Gibberula ubitaensis

Scientific classification
- Kingdom: Animalia
- Phylum: Mollusca
- Class: Gastropoda
- Subclass: Caenogastropoda
- Order: Neogastropoda
- Family: Cystiscidae
- Subfamily: Cystiscinae
- Genus: Gibberula
- Species: G. ubitaensis
- Binomial name: Gibberula ubitaensis Espinosa & Ortea, 2000

= Gibberula ubitaensis =

- Genus: Gibberula
- Species: ubitaensis
- Authority: Espinosa & Ortea, 2000

Species of gastropod

Gibberula ubitaensis is a species of very small sea snail, a marine gastropod mollusk or micromollusk in the family Cystiscidae.

==Description==
As a non-broadcast spawner, Gibberula ubitaensis employs benthic egg deposition, a reproductive strategy common in Cystiscidae. Life cycle does not include trocophore stage.
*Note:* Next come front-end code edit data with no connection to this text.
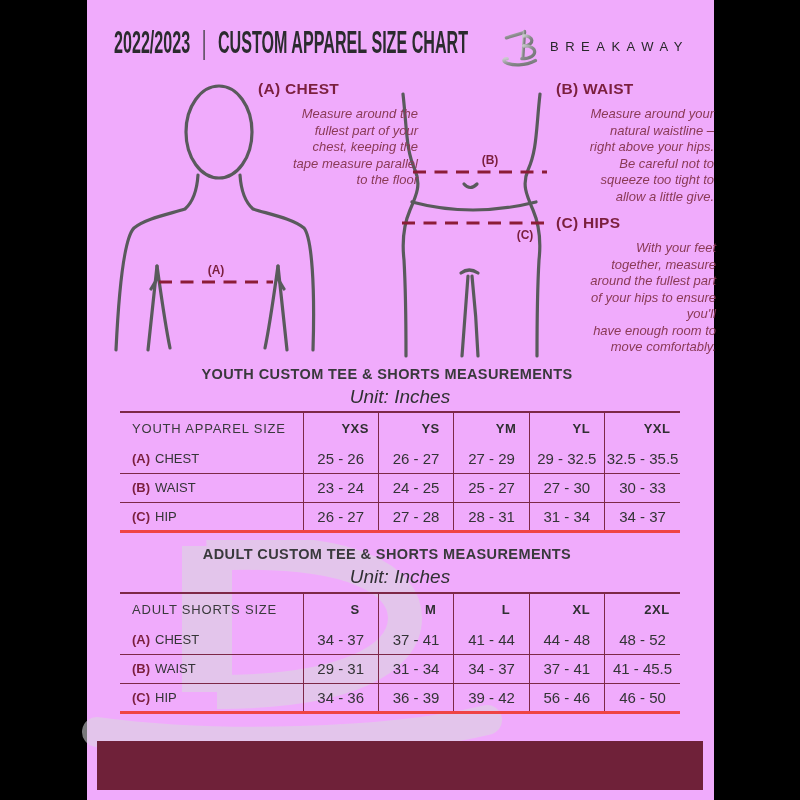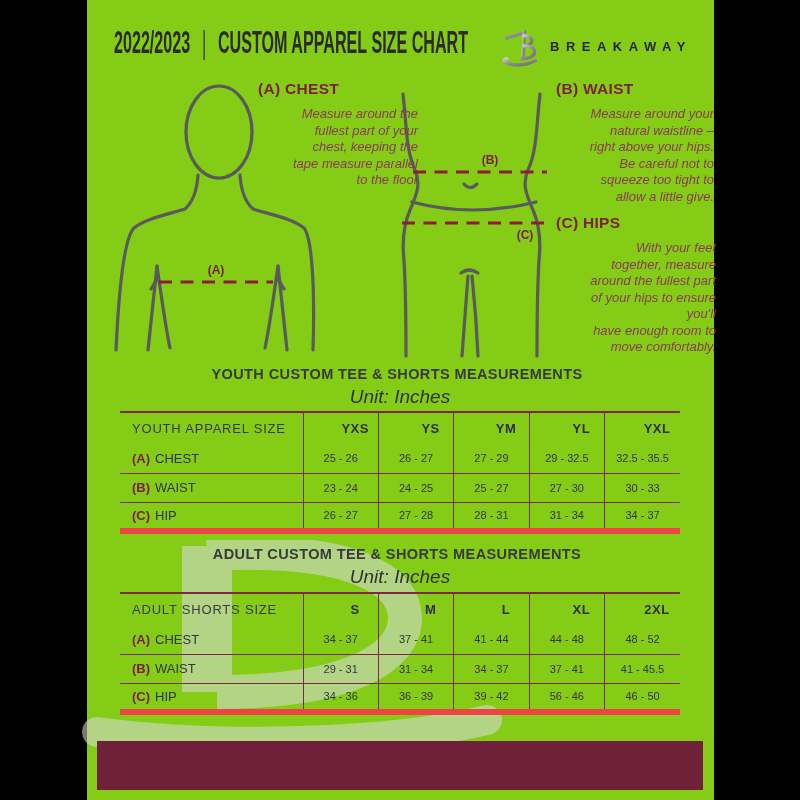--- a/index.html
+++ b/index.html
@@ -3,37 +3,37 @@
 <meta charset="utf-8">
 <style>
   * { margin:0; padding:0; box-sizing:border-box; }
   html,body { background:#000; }
   .stage {
     position:relative; width:800px; height:800px; background:#000;
     overflow:hidden; font-family:"Liberation Sans", sans-serif;
   }
   .page {
     position:absolute; left:87px; top:0; width:627px; height:800px;
-    background:#84cc16;
+    background:#f0abfc;
   }
 
   
   .watermark { position:absolute; left:-30px; top:540px; opacity:.55; }
 
   
   .hdr { position:absolute; left:0; top:22px; width:627px; height:46px; }
   .hdr-title {
     position:absolute; left:27px; top:3px; white-space:nowrap;
     font-weight:bold; font-size:31px; color:#2b2b2e;
     transform:scaleX(0.52); transform-origin:left center;
   }
   .hdr-title .sep { font-weight:normal; color:#3a3a3d; margin:0 14px; }
   .brand { position:absolute; left:413px; top:1px; display:flex; align-items:center; }
   .brand-name {
-    font-size:13px; font-weight:bold; letter-spacing:6.5px;
+    font-size:13px; font-weight:normal; letter-spacing:6.5px;
     color:#27272a; margin-left:10px; white-space:nowrap;
   }
 
   
   .fig { position:absolute; }
   .fig-a { left:25px;  top:82px; }
   .fig-b { left:303px; top:92px; }
   .fig path, .fig ellipse { fill:none; stroke:#595a5c; stroke-width:3.2; stroke-linecap:round; }
   .dash { stroke:#8c1c37; stroke-width:3.2; stroke-dasharray:13 8.5; }
   .fig text { font-family:"Liberation Sans", sans-serif; font-size:12px; font-weight:bold; fill:#7b1f3e; }
@@ -47,41 +47,41 @@
     font-size:15.5px; font-weight:bold; color:#7b1f3e;
     letter-spacing:.3px; margin-bottom:8px;
   }
   .sec p {
     font-size:13px; font-style:italic; color:#8a3a56;
     line-height:16.5px; white-space:pre-line;text-align:right;
   }
 
   
   .tbl-title {
-    position:absolute; left:30px; width:560px; text-align:center;
+    position:absolute; left:20px; width:560px; text-align:center;
     font-weight:bold; font-size:14.5px; letter-spacing:.4px; color:#39393c;
   }
   .tbl-unit {
     position:absolute; left:33px; width:560px; text-align:center;
     font-style:italic; font-size:19px; color:#303033;
   }
   table {
     position:absolute; left:33px; width:560px;
     border-collapse:collapse; table-layout:fixed;
-    border-top:2px solid #7d2847; border-bottom:6px solid #ef4444;
+    border-top:2px solid #7d2847; border-bottom:3px solid #ef4444;
   }
   #youth-title { top:366px; } #youth-unit { top:386px; } #youth-table { top:411px; }
   #adult-title { top:546px; } #adult-unit { top:566px; } #adult-table { top:592px; }
   col.c-lab { width:183px; }
   th, td { border:0; }
   th + th, td + td { border-left:1.5px solid #7d2847; }
   tr + tr th, tr + tr td { border-top:1.8px solid #7d2847; }
   thead th { height:32px; font-size:13px; font-weight:bold; color:#2f2f32; letter-spacing:.5px; text-align:center;padding-left:29px; }
   thead th.lab-h { font-weight:normal; letter-spacing:.8px; color:#3a3a3d; text-align:left; padding-left:12px; }
-  tbody td { height:29px; font-size:11px; color:#333436; text-align:center; }
+  tbody td { height:29px; font-size:15px; color:#333436; text-align:center; }
   tbody td.lab { text-align:left; padding-left:12px; font-size:13px; }
   td.lab .pfx { color:#7b1f3e; font-weight:bold; margin-right:5px; }
 
   
   .footer {
     position:absolute; left:10px; top:741px; width:606px; height:49px;
     background:#6f2139;
   }
 </style>
 </head>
This mode of reproduction, where eggs are attached to or embedded within submerged substrates, contrasts with broadcast spawning by prioritizing localized survival over broad dispersal.

==Distribution==
The type locality of Gibberula ubitaensis is situated in the Costa Rican part of the Caribbean Sea, establishing its primary biogeographic association with the Western Atlantic tropical marine province.
The habitat preferences align with those typical of other Gibberula species, which are generally found in association with various marine substrates including seagrass beds, coral reefs, and soft sediment environments.